KR20200013315A - Hybrid conductor comprising copper wires and copper clad aluminum wires - Google Patents

Abstract

The present invention relates to a hybrid conductor formed by combining a copper wire and copper-clad aluminum wire. More specifically, even though the hybrid conductor includes a copper-clad aluminum wire having a relatively high resistance compared to a copper wire, the reduction in the electrical properties may be minimized, the flexibility, bending properties, etc. may be maximized, and the reduction in manufacturing cost and weight reduction may be possible.

Description

Hybrid conductor comprising copper wires and copper clad aluminum wires

The present invention relates to a hybrid conductor formed by combining copper wire and copper-clad aluminum wire. Specifically, the present invention provides a hybrid conductor capable of reducing manufacturing cost and weight while maximizing flexibility, bending characteristics, etc. while minimizing the reduction of electrical characteristics, even though it includes copper-clad aluminum wire having a higher resistance than copper wire. It is about.

Typically, materials used as cable conductors are limited to copper, aluminum, silver, or alloys of high conductivity, and other materials have significantly lower electrical properties than those of copper mentioned above. This is too high to be suitable as a conductor material for cables.

Copper, which has been the most widely used material for cable conductors, has been used as a main material for a long time because of high electrical conductivity and low price, which are optimal conditions for cable conductor materials.
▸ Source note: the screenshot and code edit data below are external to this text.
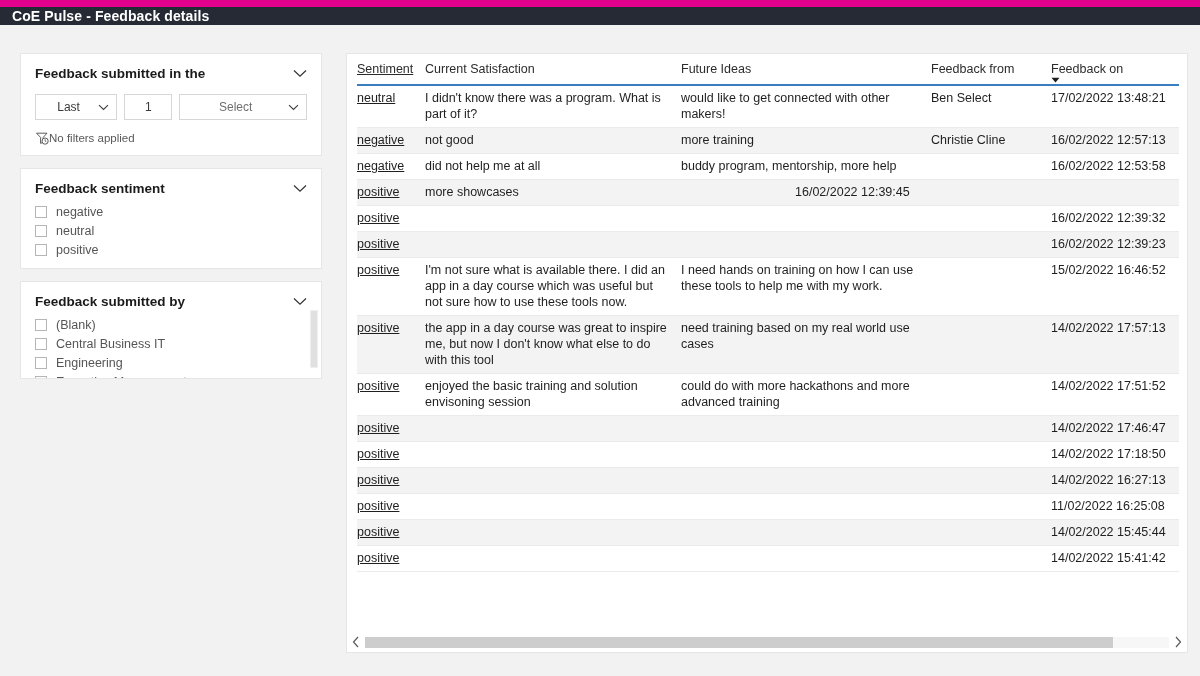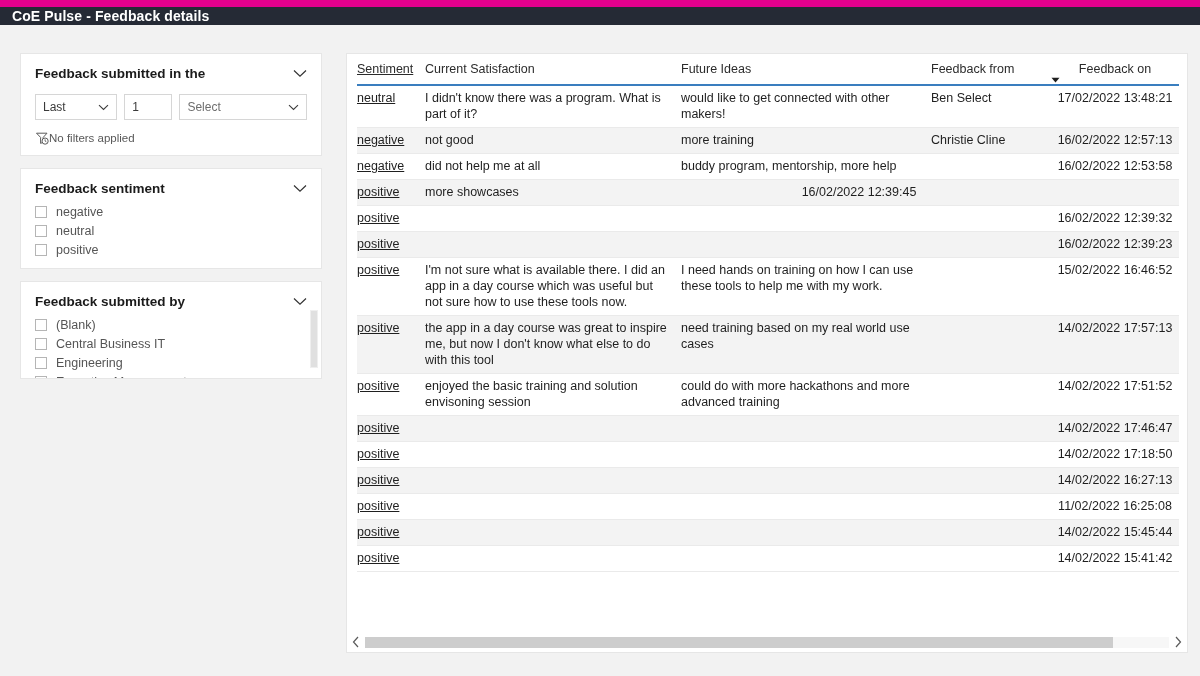--- a/index.html
+++ b/index.html
@@ -114,21 +114,21 @@
 
   .card-scroll {
     position: absolute;
     right: 3px; top: 28px;
     width: 8px; height: 58px;
     background: #e0e0e0;
     border: 1px solid #efefef;
   }
 
   
-  #card-period { height: 103px; }
+  #card-period { height: 103px; text-align: center; }
   #card-sentiment { height: 101px; }
   #card-submitted-by { height: 98px; overflow: hidden; }
 
   
   .table-panel {
     position: absolute;
     left: 346px; top: 53px;
     width: 842px; height: 600px;
     background: #ffffff;
     border: 1px solid #e6e6e6;
@@ -174,21 +174,21 @@
     color: #1f1f1f;
     line-height: 16px;
     padding-right: 10px;
     word-wrap: break-word;
   }
   
   .c-sent { width: 68px; flex: 0 0 68px; text-decoration: underline; }
   .c-cur  { width: 256px; flex: 0 0 256px; }
   .c-fut  { width: 250px; flex: 0 0 250px; }
   .c-from { width: 120px; flex: 0 0 120px; }
-  .c-on   { width: 128px; flex: 0 0 128px; padding-right: 0; text-align: center; }
+  .c-on   { width: 128px; flex: 0 0 128px; padding-right: 0; }
 
   
   .hscroll {
     position: absolute;
     left: 0; bottom: 0;
     width: 840px; height: 20px;
     background: #ffffff;
     display: flex; align-items: center;
   }
   .hs-arrow {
However, as the cost of purchasing copper, which is a major material for cable conductors, has increased due to the rise in international copper prices and raw material prices, the unit cost of cables has increased. In particular, the material of the conductor generally has a proportional relationship between the electrical properties of the material and the raw material price. Therefore, most of the materials that can substitute copper have lower electrical properties than copper and have excellent electrical properties. If the price is higher than copper.
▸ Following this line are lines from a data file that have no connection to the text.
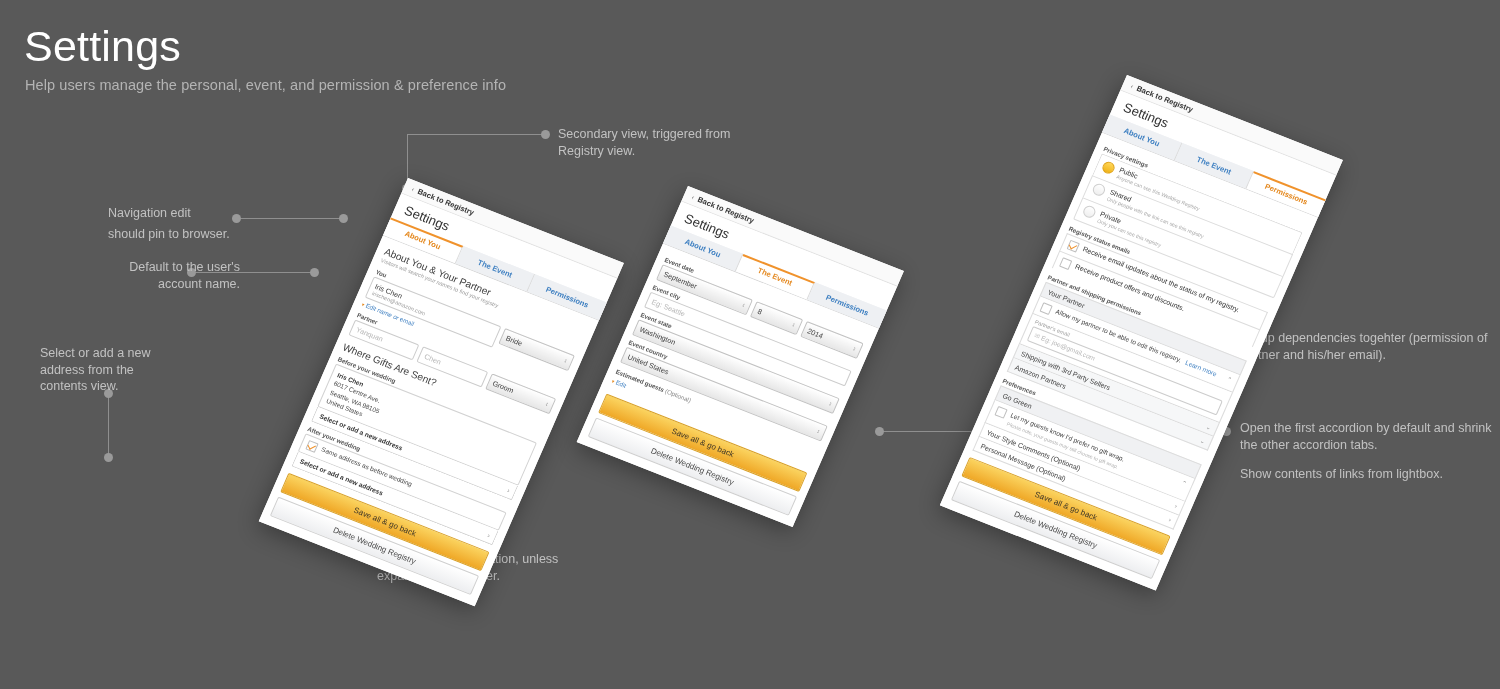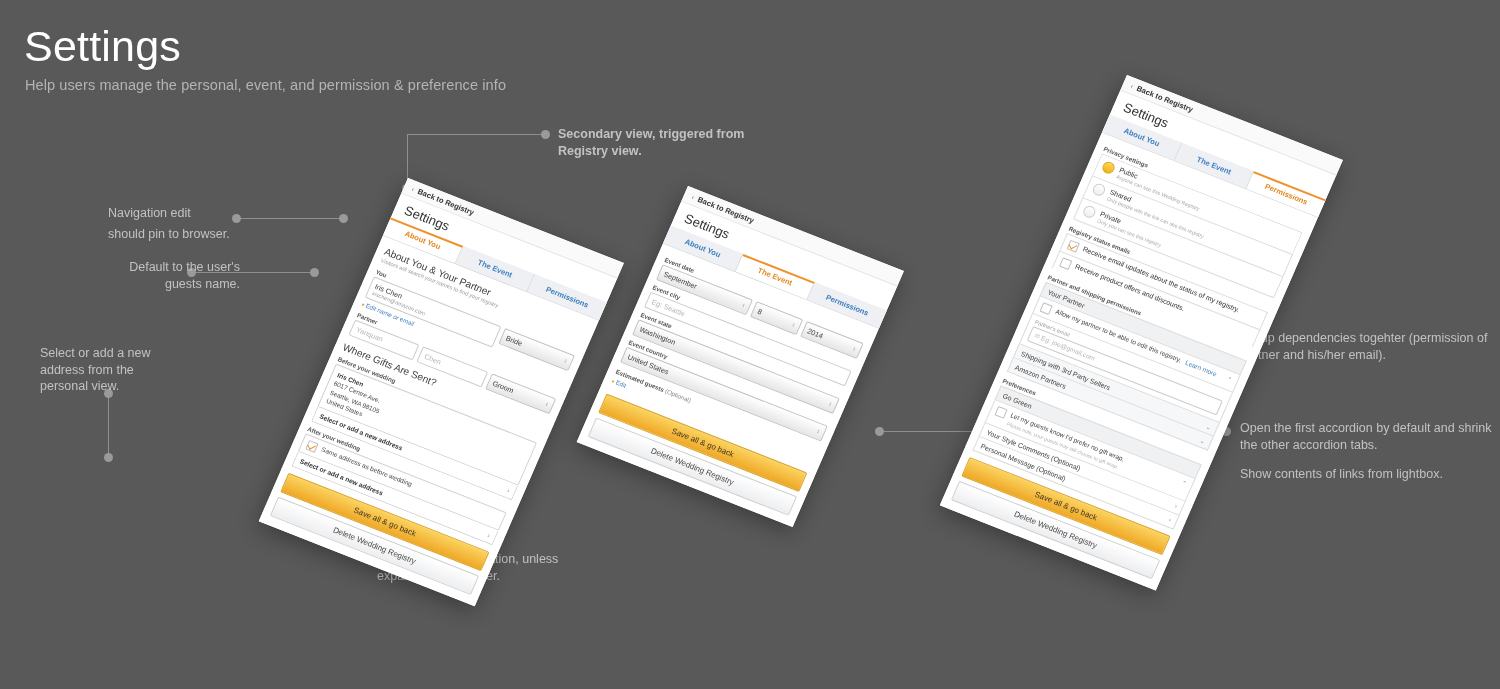--- a/index.html
+++ b/index.html
@@ -147,53 +147,53 @@
 
 <div class="page-title">Settings</div>
 <div class="page-sub">Help users manage the personal, event, and permission &amp; preference info</div>
 
 <div>
   <div class="vline" style="left:407px;top:134px;height:55px;"></div>
   <div class="line" style="left:407px;top:134px;width:137px;"></div>
   <div class="dot" style="left:541px;top:130px;"></div>
   <div class="dot" style="left:402px;top:184px;"></div>
 </div>
-<div class="anno" style="left:558px;top:126px;width:210px;font-weight:bold;">
+<div class="anno" style="left:558px;top:126px;width:210px;">
   <p>Secondary view, triggered from Registry view.</p>
 </div>
 
 <div>
   <div class="line" style="left:237px;top:218px;width:106px;"></div>
   <div class="dot" style="left:232px;top:214px;"></div>
   <div class="dot" style="left:339px;top:214px;"></div>
 </div>
 <div class="anno" style="left:108px;top:205px;width:180px;">
   <p>Navigation edit</p>
   <p style="margin-top:4px">should pin to browser.</p>
 </div>
 
 <div>
   <div class="line" style="left:192px;top:272px;width:122px;"></div>
   <div class="dot" style="left:187px;top:268px;"></div>
   <div class="dot" style="left:310px;top:268px;"></div>
 </div>
 <div class="anno" style="left:60px;top:259px;width:180px;text-align:right;">
   <p>Default to the user's</p>
-  <p style="margin-top:0">guests name.</p>
+  <p style="margin-top:0">account name.</p>
 </div>
 
 <div>
   <div class="vline" style="left:108px;top:393px;height:65px;"></div>
   <div class="dot" style="left:104px;top:389px;"></div>
   <div class="dot" style="left:104px;top:453px;"></div>
 </div>
 <div class="anno" style="left:40px;top:345px;width:175px;">
   <p>Select or add a new</p>
   <p style="margin-top:0">address from the</p>
-  <p style="margin-top:0">personal view.</p>
+  <p style="margin-top:0">contents view.</p>
 </div>
 
 <div>
   <div class="vline" style="left:490px;top:385px;height:150px;"></div>
   <div class="dot" style="left:486px;top:381px;"></div>
   <div class="dot" style="left:486px;top:531px;"></div>
 </div>
 <div class="anno" style="left:377px;top:551px;width:230px;">
   <p>Hide optional information, unless</p>
   <p style="margin-top:0">expanded by the user.</p>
In addition, the copper conductor is insufficient in flexibility, bending characteristics, and the like, and the specific gravity may be high, thereby reducing the flexibility, laying property, workability, etc. of the cable to which the copper conductor is applied. Therefore, research has been continued to use aluminum as a conductor material, which is low in electrical properties but low in price, excellent in flexibility, flexural characteristics, and the like, and has a low specific gravity, which makes the cable lightweight.

However, when aluminum is used as a cable conductor material, not only has a problem of lower electrical characteristics than copper, but also an oxide film formation problem that hinders electrical conduction due to a fast reaction rate, a problem caused by a relatively high heat generation rate, and lower than copper. Due to its electrical characteristics, the cross-sectional area of the cable conductor is increased compared to copper.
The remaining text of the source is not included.